How To

How to get rid of pantry moths

Dealing with a pantry moth problem? Read on for practical tips for getting an infestation under control.
legumes in glass containers held by a woman
Prevent a pantry moth infestation by decanting packets into glass, sealed containers.

What is a pantry moth?

You may spot them in your pantry as small dull brown moths. Or at a different stage in their lifecycle as small, wriggly maggots in the food source in which they were laid, often flour and nuts. If left unchecked pantry moths can become prolific.

Adult pantry moths will not eat food – their sole aim is to find a mate, reproduce and lay tiny eggs. Once the eggs hatch into those tiny white maggots these will eat the food source in which they were laid.

pantry moth
(Credit: Adobe)

How to get rid of moths

To manage an infestation, you will need to find the source, otherwise the problem will be on going.
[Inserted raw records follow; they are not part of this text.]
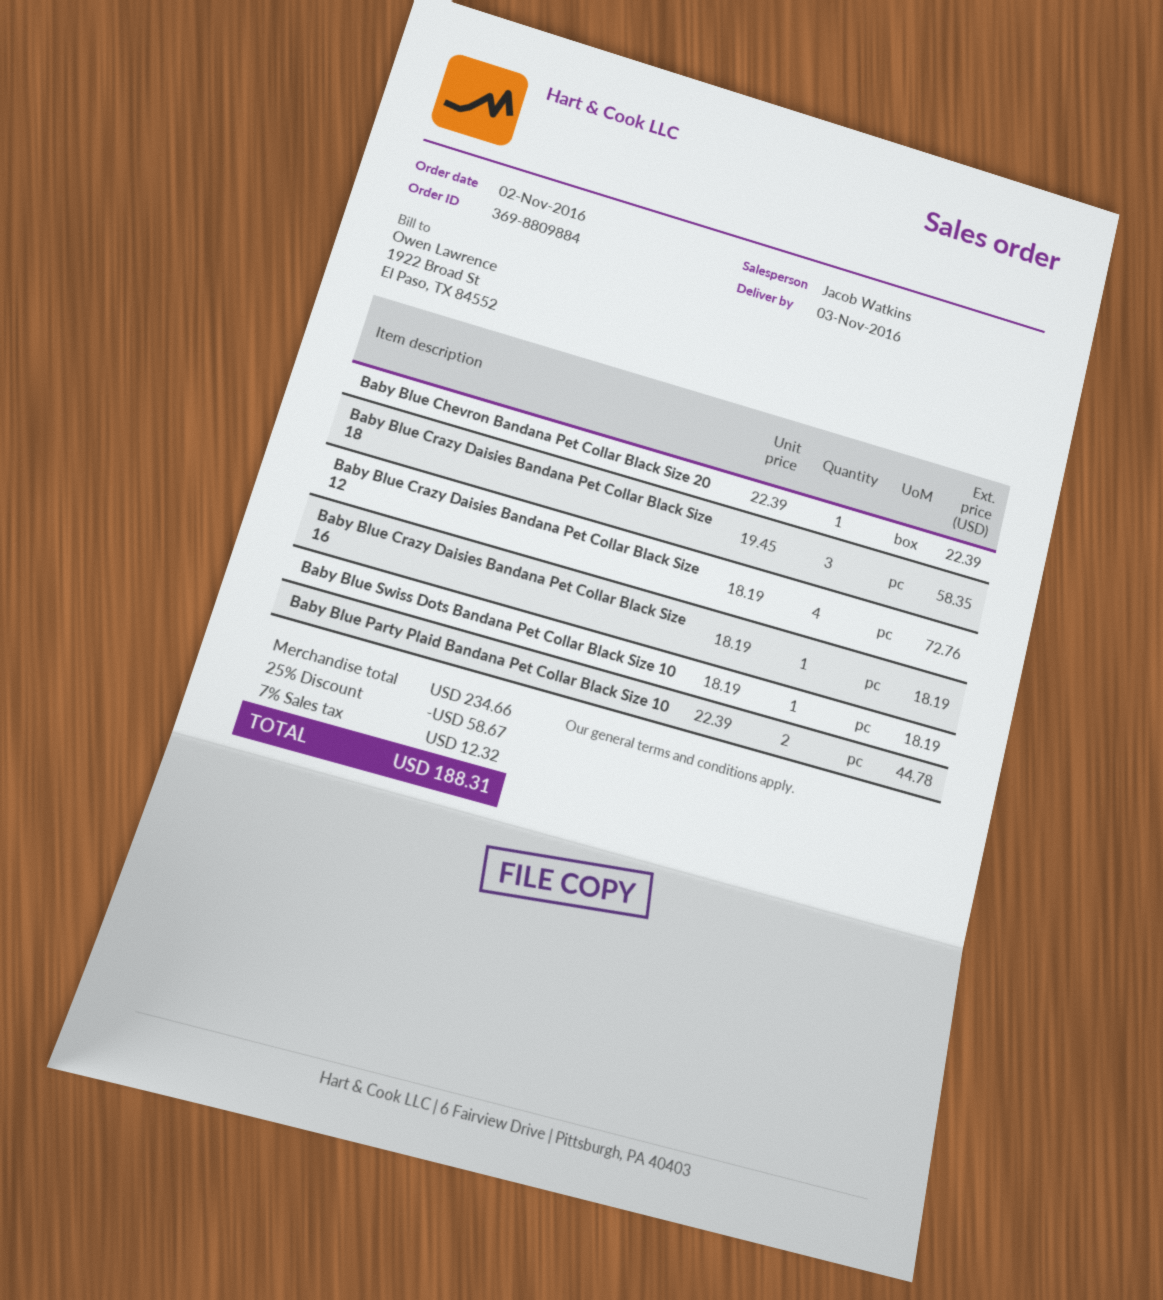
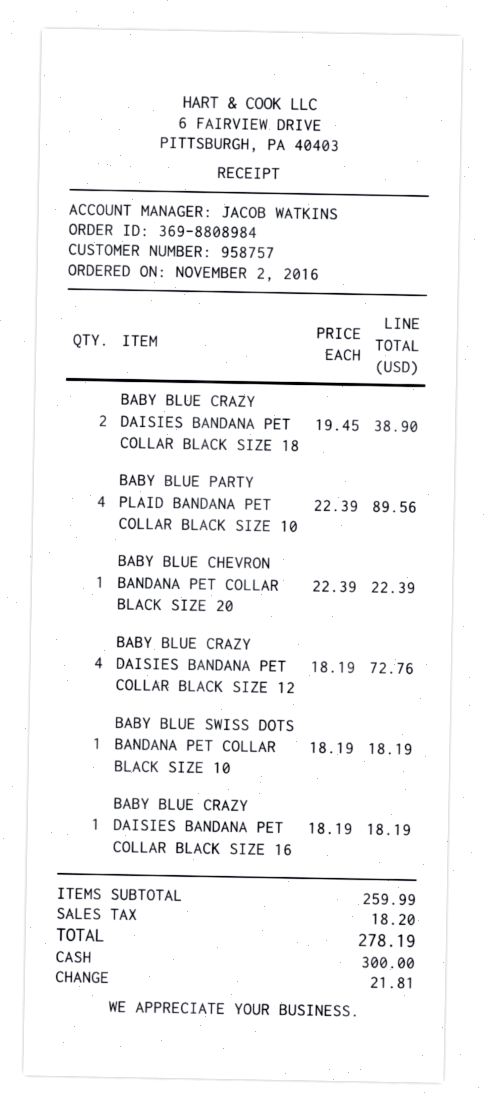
order number: 369-8809884 -> 369-8808984
Baby Blue Crazy Daisies Bandana Pet Collar Black Size 18: 3 x 19.45 = 58.35 -> 2 x 19.45 = 38.90
Baby Blue Party Plaid Bandana Pet Collar Black Size 10: 2 x 22.39 = 44.78 -> 4 x 22.39 = 89.56
subtotal: 234.66 -> 259.99
discount: 25% = 58.67 -> none
tax: 12.32 -> 18.20
total: 188.31 -> 278.19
Pantry blitz: Inspect and secure!

The best way to get to the source of the problem is by doing a pantry inventory – remove all items, check packets, inside and out for signs of insect life, and if there’s evidence, dispose of the contents. Create a fortress against pests by decanting packets into glass, sealed containers. And get into the habit of finishing the contents of a container and washing it before refilling to maintain your good work.

Pantry wipe-down

Before restocking the pantry, check shelf crevices and the undersides of shelves for cocoons or visible moths and other signs of pests. Wipe down all surfaces with a eucalyptus spray or white vinegar, both of which act as repellents.

Pantry moth traps

Our Test Kitchen team are fans of commercial pantry moth traps for their efficiency in reining in any errant airborne moths that have escaped your clean. These commercial traps, available from supermarkets, work by bending card into a tent-like structure and affixing a pheromone emitting lure to the sticky underside and are remarkably effective.

Bay leaves: the natural defence

For a natural on-going deterrent to keep pantry moths and weevils at bay (no pun intended), bay leaves are your friend. Bay leaves contain several essential oils that aid in warding off insect intruders. The usual practice is to add a bay leaf (fresh or dried) to a sealed canister and replace the leaf when you replenish the container’s contents, for the benefit to continue.